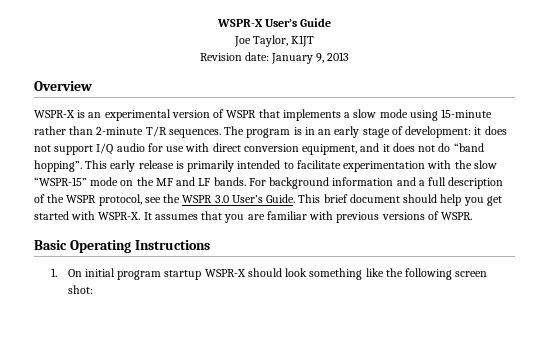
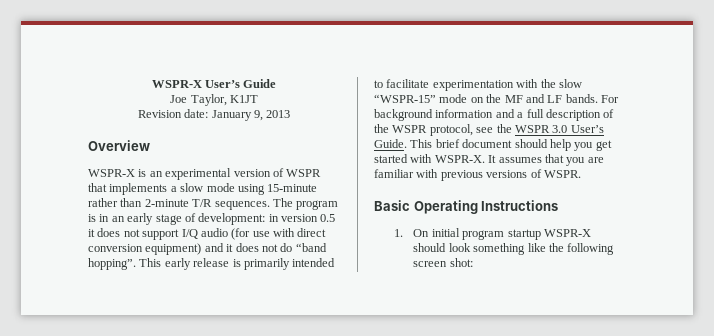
- The program is in an early stage of development: it does not support I/Q audio for use with direct conversion equipment, and it does not do “band hopping”.
+ The program is in an early stage of development: in version 0.5 it does not support I/Q audio (for use with direct conversion equipment) and it does not do “band hopping”.

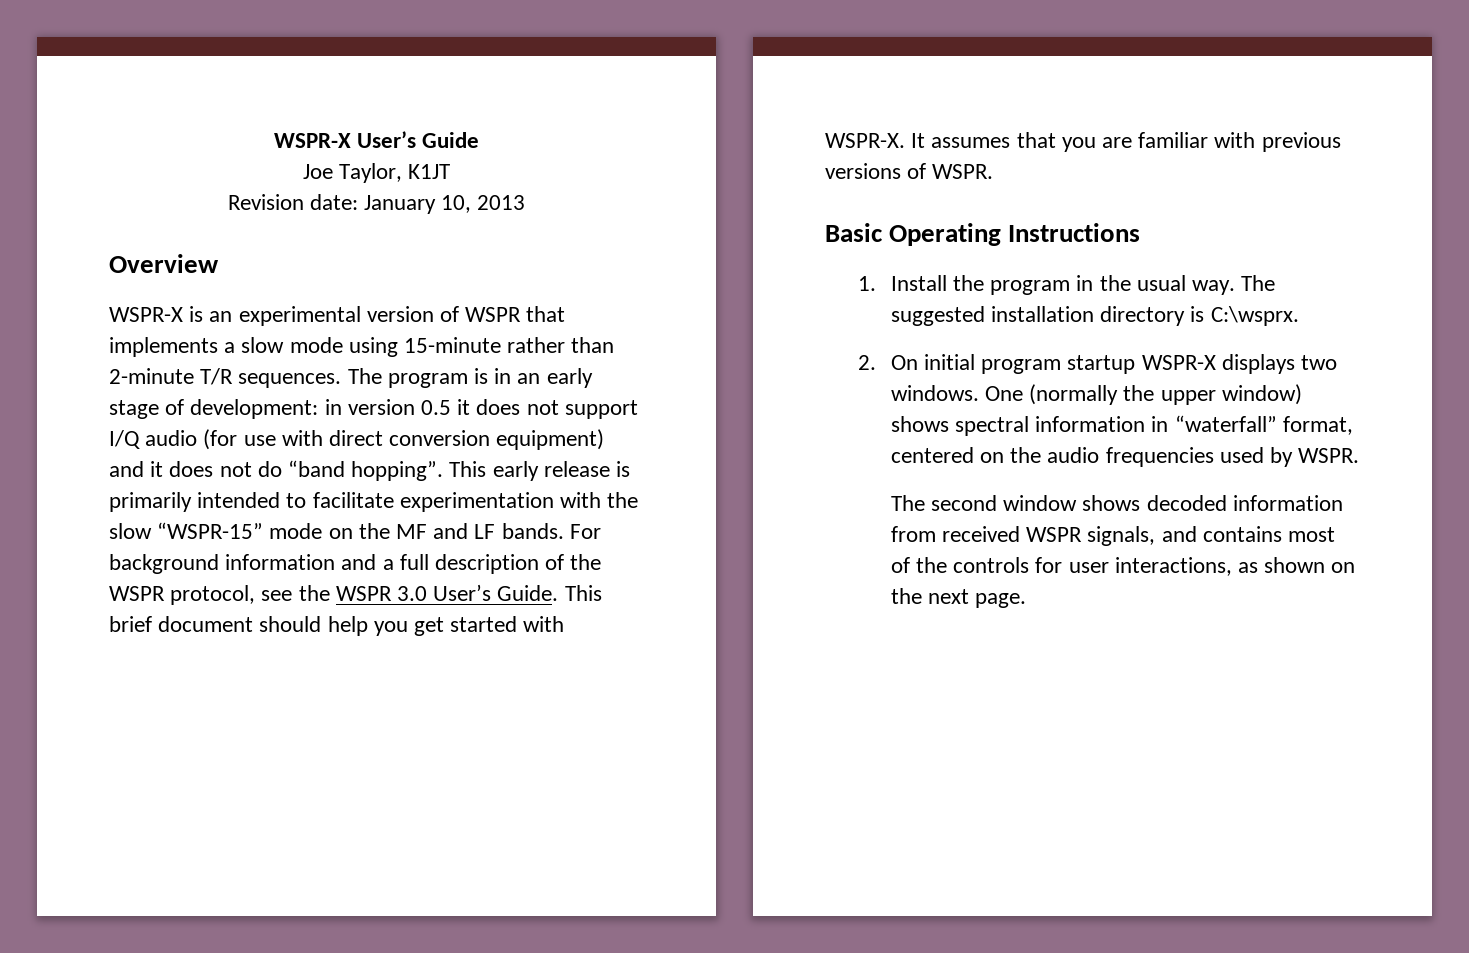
- Revision date: January 9, 2013
+ Revision date: January 10, 2013
- 1. On initial program startup WSPR-X should look something like the following screen shot:
+ 1. Install the program in the usual way. The suggested installation directory is C:\wsprx.
+ 2. On initial program startup WSPR-X displays two windows. One (normally the upper window) shows spectral information in “waterfall” format, centered on the audio frequencies used by WSPR.
+ The second window shows decoded information from received WSPR signals, and contains most of the controls for user interactions, as shown on the next page.

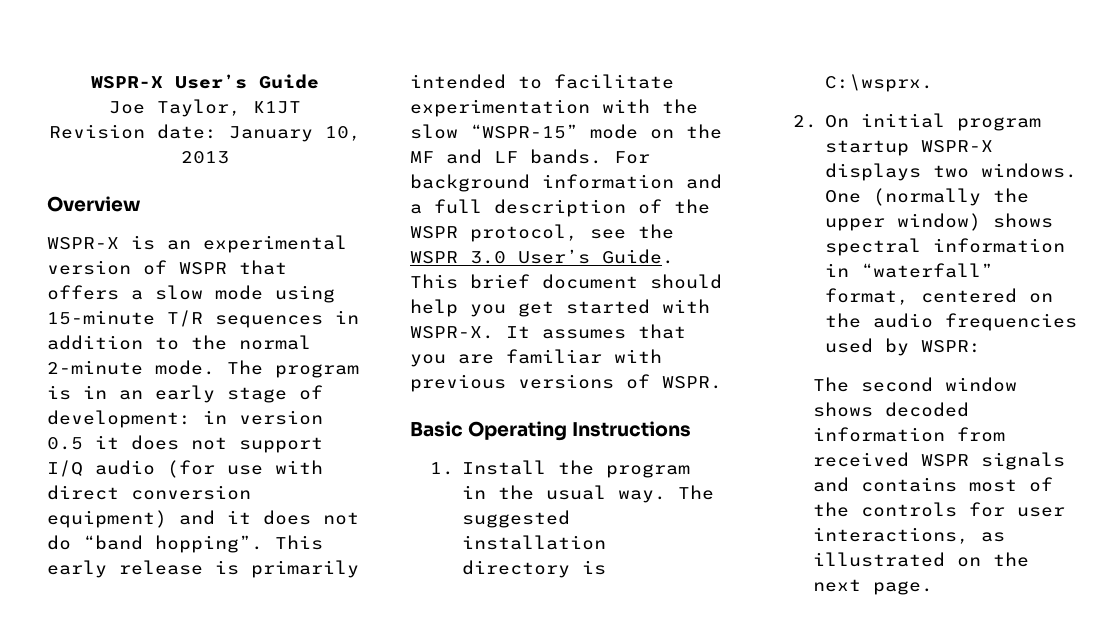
- WSPR-X is an experimental version of WSPR that implements a slow mode using 15-minute rather than 2-minute T/R sequences.
+ WSPR-X is an experimental version of WSPR that offers a slow mode using 15-minute T/R sequences in addition to the normal 2-minute mode.
- One (normally the upper window) shows spectral information in “waterfall” format, centered on the audio frequencies used by WSPR.
+ One (normally the upper window) shows spectral information in “waterfall” format, centered on the audio frequencies used by WSPR:
- The second window shows decoded information from received WSPR signals, and contains most of the controls for user interactions, as shown on the next page.
+ The second window shows decoded information from received WSPR signals and contains most of the controls for user interactions, as illustrated on the next page.

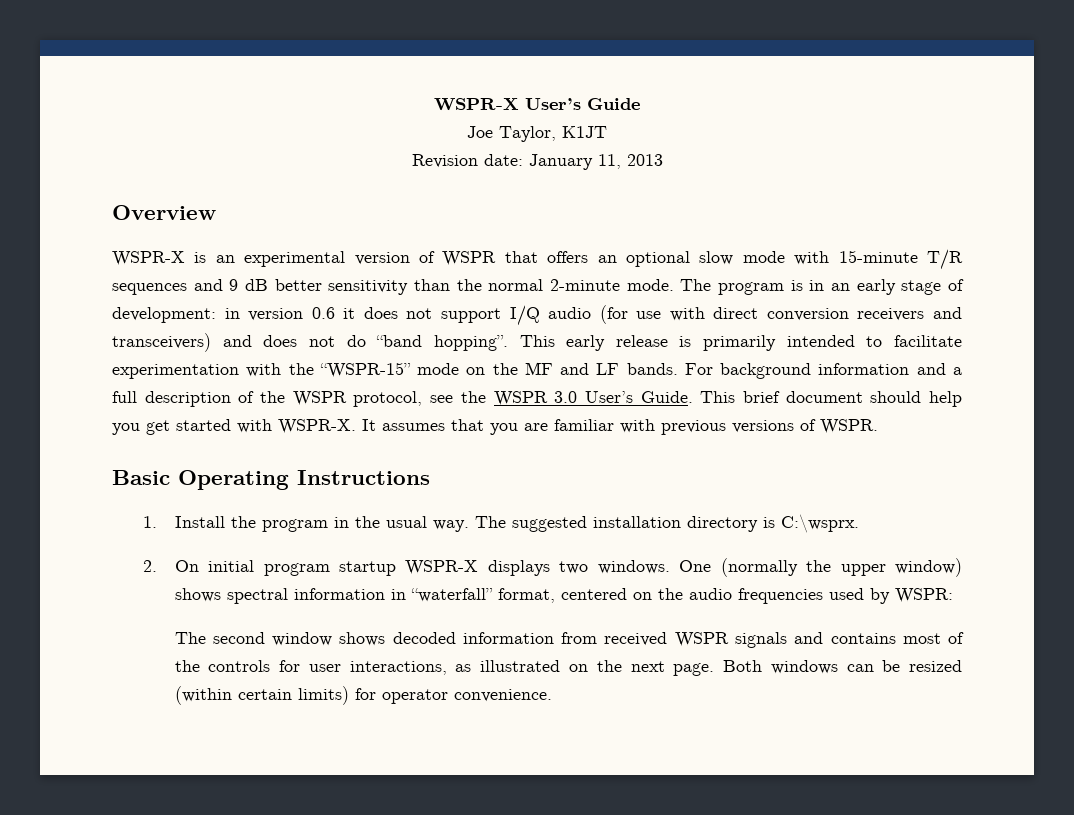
- Revision date: January 10, 2013
+ Revision date: January 11, 2013
- WSPR-X is an experimental version of WSPR that offers a slow mode using 15-minute T/R sequences in addition to the normal 2-minute mode.
+ WSPR-X is an experimental version of WSPR that offers an optional slow mode with 15-minute T/R sequences and 9 dB better sensitivity than the normal 2-minute mode.
- The program is in an early stage of development: in version 0.5 it does not support I/Q audio (for use with direct conversion equipment) and it does not do “band hopping”.
+ The program is in an early stage of development: in version 0.6 it does not support I/Q audio (for use with direct conversion receivers and transceivers) and does not do “band hopping”.
- This early release is primarily intended to facilitate experimentation with the slow “WSPR-15” mode on the MF and LF bands.
+ This early release is primarily intended to facilitate experimentation with the “WSPR-15” mode on the MF and LF bands.
+ Both windows can be resized (within certain limits) for operator convenience.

• What to produce: Could you repeat all of the material exactly? Pictures should not be copied.

• Your response:
- The program is in an early stage of development: it does not support I/Q audio for use with direct conversion equipment, and it does not do “band hopping”.
+ The program is in an early stage of development: in version 0.5 it does not support I/Q audio (for use with direct conversion equipment) and it does not do “band hopping”.

- Revision date: January 9, 2013
+ Revision date: January 10, 2013
- 1. On initial program startup WSPR-X should look something like the following screen shot:
+ 1. Install the program in the usual way. The suggested installation directory is C:\wsprx.
+ 2. On initial program startup WSPR-X displays two windows. One (normally the upper window) shows spectral information in “waterfall” format, centered on the audio frequencies used by WSPR.
+ The second window shows decoded information from received WSPR signals, and contains most of the controls for user interactions, as shown on the next page.

- WSPR-X is an experimental version of WSPR that implements a slow mode using 15-minute rather than 2-minute T/R sequences.
+ WSPR-X is an experimental version of WSPR that offers a slow mode using 15-minute T/R sequences in addition to the normal 2-minute mode.
- One (normally the upper window) shows spectral information in “waterfall” format, centered on the audio frequencies used by WSPR.
+ One (normally the upper window) shows spectral information in “waterfall” format, centered on the audio frequencies used by WSPR:
- The second window shows decoded information from received WSPR signals, and contains most of the controls for user interactions, as shown on the next page.
+ The second window shows decoded information from received WSPR signals and contains most of the controls for user interactions, as illustrated on the next page.

- Revision date: January 10, 2013
+ Revision date: January 11, 2013
- WSPR-X is an experimental version of WSPR that offers a slow mode using 15-minute T/R sequences in addition to the normal 2-minute mode.
+ WSPR-X is an experimental version of WSPR that offers an optional slow mode with 15-minute T/R sequences and 9 dB better sensitivity than the normal 2-minute mode.
- The program is in an early stage of development: in version 0.5 it does not support I/Q audio (for use with direct conversion equipment) and it does not do “band hopping”.
+ The program is in an early stage of development: in version 0.6 it does not support I/Q audio (for use with direct conversion receivers and transceivers) and does not do “band hopping”.
- This early release is primarily intended to facilitate experimentation with the slow “WSPR-15” mode on the MF and LF bands.
+ This early release is primarily intended to facilitate experimentation with the “WSPR-15” mode on the MF and LF bands.
+ Both windows can be resized (within certain limits) for operator convenience.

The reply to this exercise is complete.